ABOUT THIS EXERCISE> Without the pictures, output all of the data exactly.
□ □ □ □
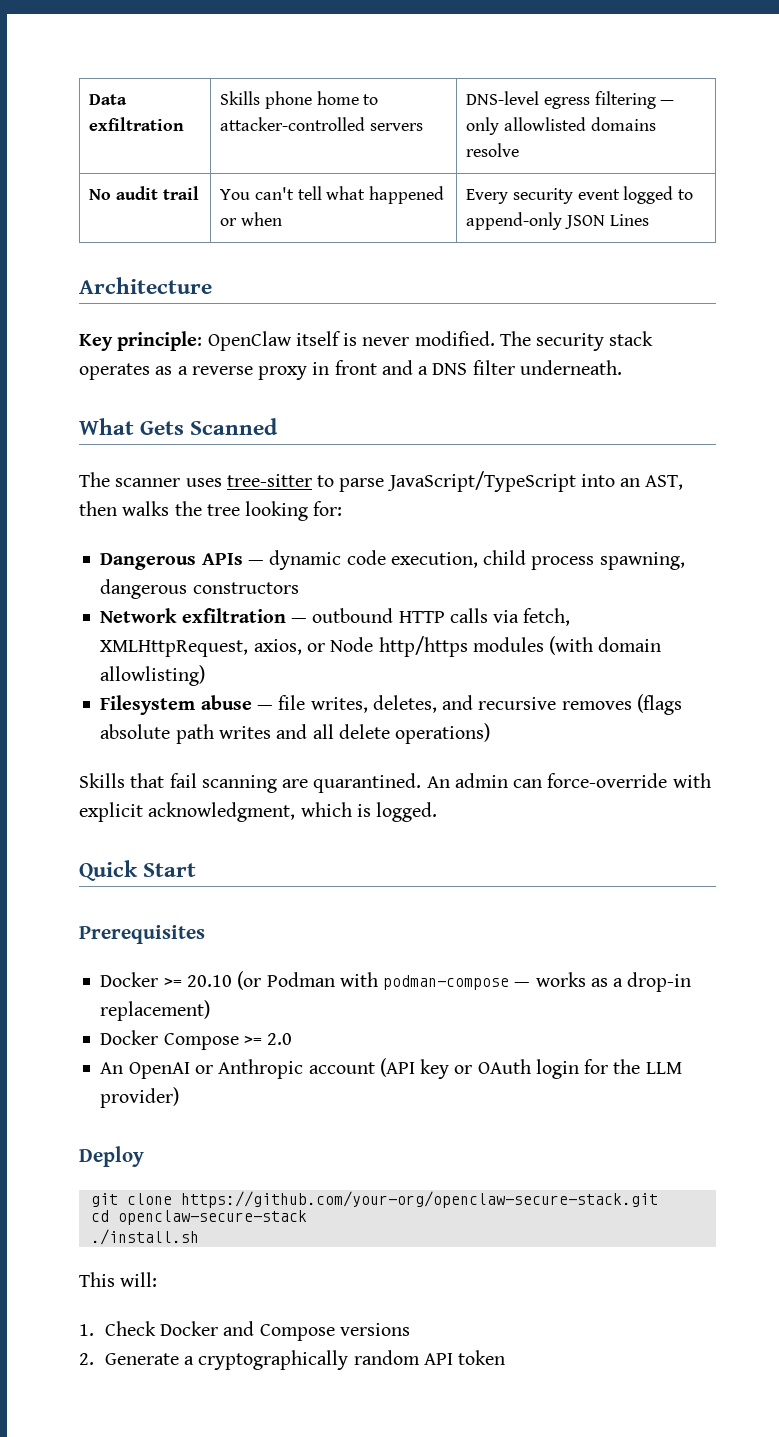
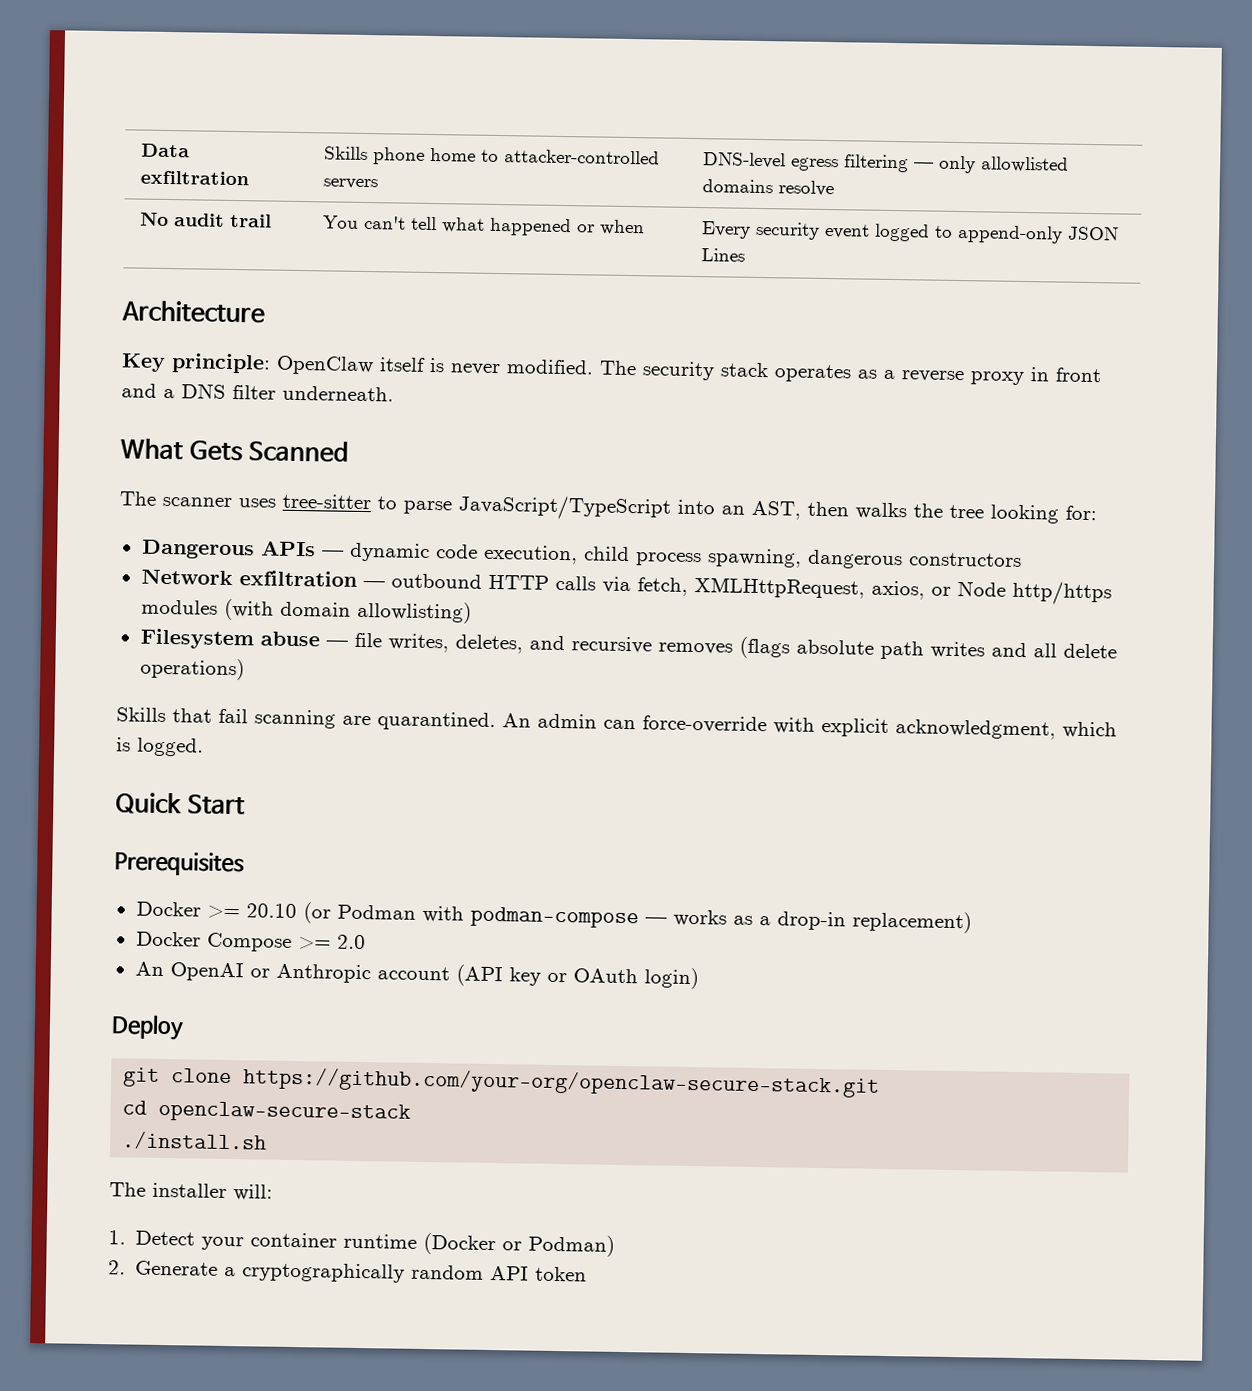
- An OpenAI or Anthropic account (API key or OAuth login for the LLM provider)
+ An OpenAI or Anthropic account (API key or OAuth login)
- This will:
+ The installer will:
- 1. Check Docker and Compose versions
+ 1. Detect your container runtime (Docker or Podman)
□ □ □ □
SOLUTION FOR THIS PROBLEM>
- An OpenAI or Anthropic account (API key or OAuth login for the LLM provider)
+ An OpenAI or Anthropic account (API key or OAuth login)
- This will:
+ The installer will:
- 1. Check Docker and Compose versions
+ 1. Detect your container runtime (Docker or Podman)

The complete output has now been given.